TASK REQUIREMENTS:
Reproduce the listing below from the line with "Belarus | Rank: 23 -> 32" to the line with "Czechoslovakia | Rank: 31 -> 29", both lines included, character for character, minus any pictures.

DATA FOR THIS TASK:
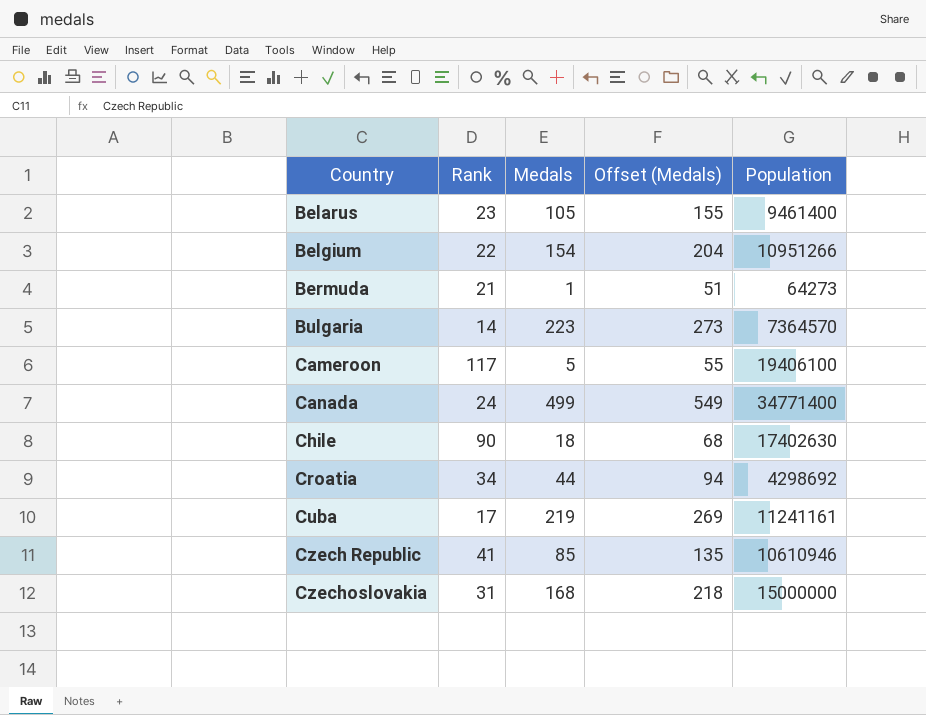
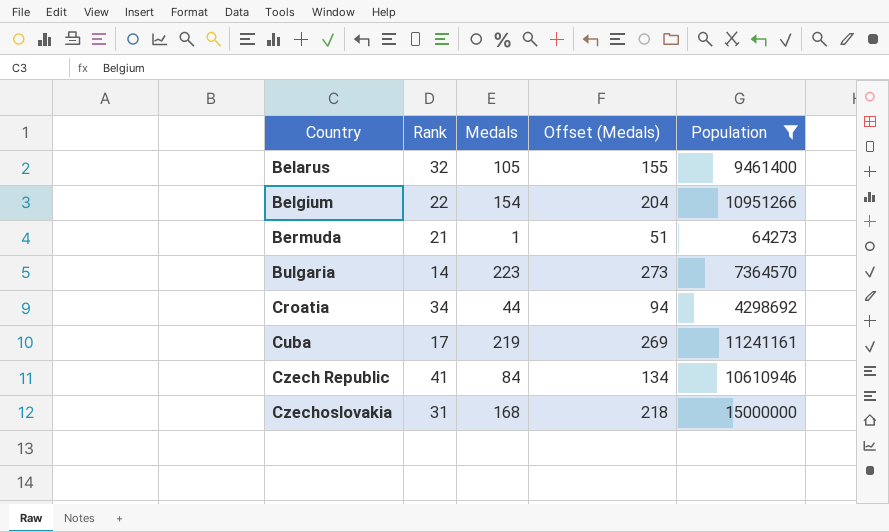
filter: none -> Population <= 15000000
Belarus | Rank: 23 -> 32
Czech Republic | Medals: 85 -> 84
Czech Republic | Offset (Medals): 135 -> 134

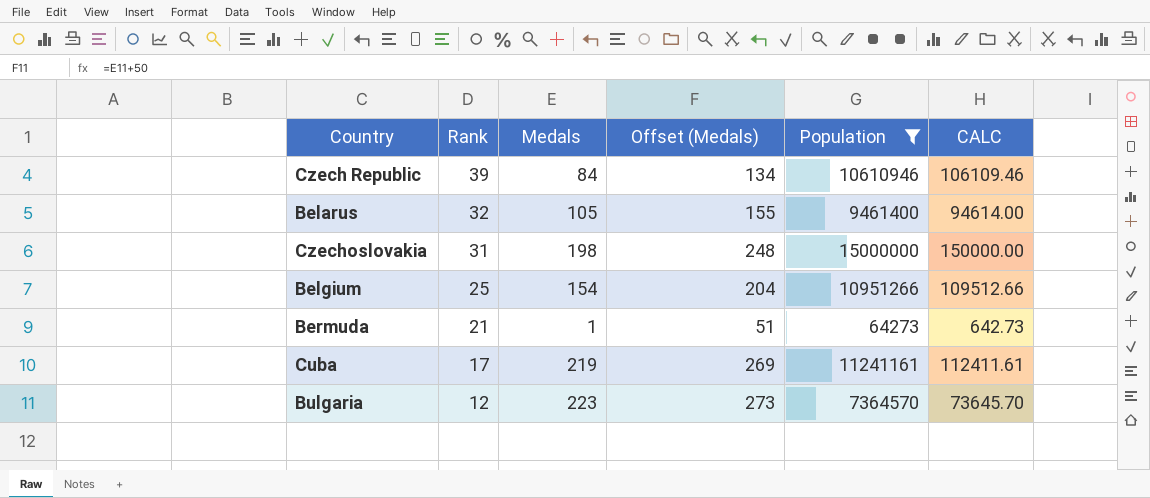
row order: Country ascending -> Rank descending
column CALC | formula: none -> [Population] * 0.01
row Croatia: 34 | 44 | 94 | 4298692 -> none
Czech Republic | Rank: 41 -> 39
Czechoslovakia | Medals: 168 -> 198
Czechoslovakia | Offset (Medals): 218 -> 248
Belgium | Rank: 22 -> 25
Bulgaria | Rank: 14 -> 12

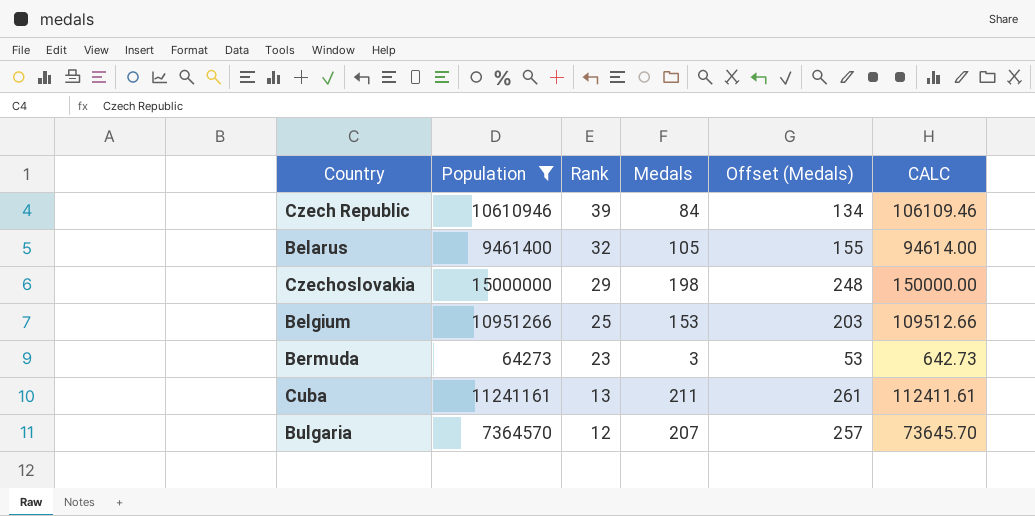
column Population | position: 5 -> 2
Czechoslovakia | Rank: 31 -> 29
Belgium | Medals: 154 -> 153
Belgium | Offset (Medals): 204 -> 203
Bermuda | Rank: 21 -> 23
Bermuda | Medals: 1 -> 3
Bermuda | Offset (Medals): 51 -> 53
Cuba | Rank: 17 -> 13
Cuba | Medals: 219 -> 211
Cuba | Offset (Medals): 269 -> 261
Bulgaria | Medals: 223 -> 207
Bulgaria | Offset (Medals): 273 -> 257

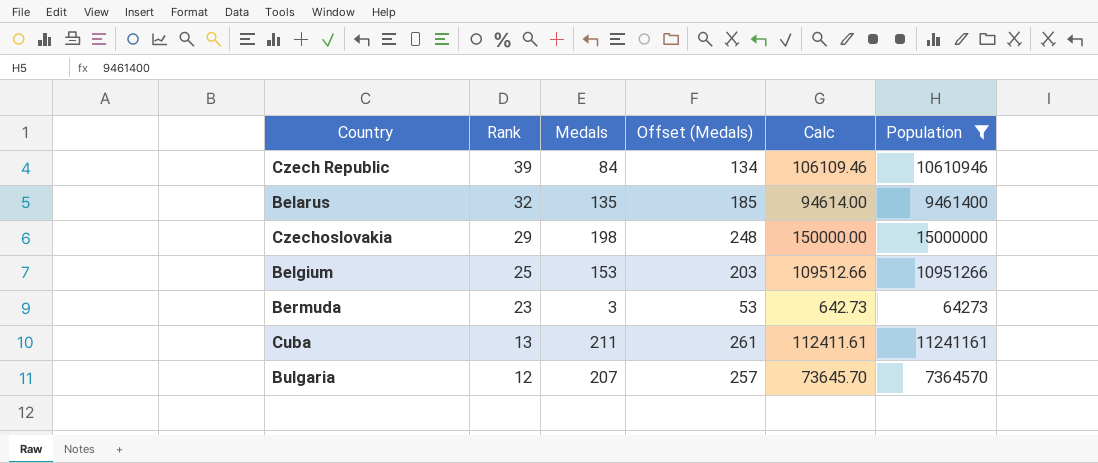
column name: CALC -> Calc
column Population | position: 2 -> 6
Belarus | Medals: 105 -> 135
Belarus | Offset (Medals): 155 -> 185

OUTPUT OF THE EXERCISE:
Belarus | Rank: 23 -> 32
Czech Republic | Medals: 85 -> 84
Czech Republic | Offset (Medals): 135 -> 134

row order: Country ascending -> Rank descending
column CALC | formula: none -> [Population] * 0.01
row Croatia: 34 | 44 | 94 | 4298692 -> none
Czech Republic | Rank: 41 -> 39
Czechoslovakia | Medals: 168 -> 198
Czechoslovakia | Offset (Medals): 218 -> 248
Belgium | Rank: 22 -> 25
Bulgaria | Rank: 14 -> 12

column Population | position: 5 -> 2
Czechoslovakia | Rank: 31 -> 29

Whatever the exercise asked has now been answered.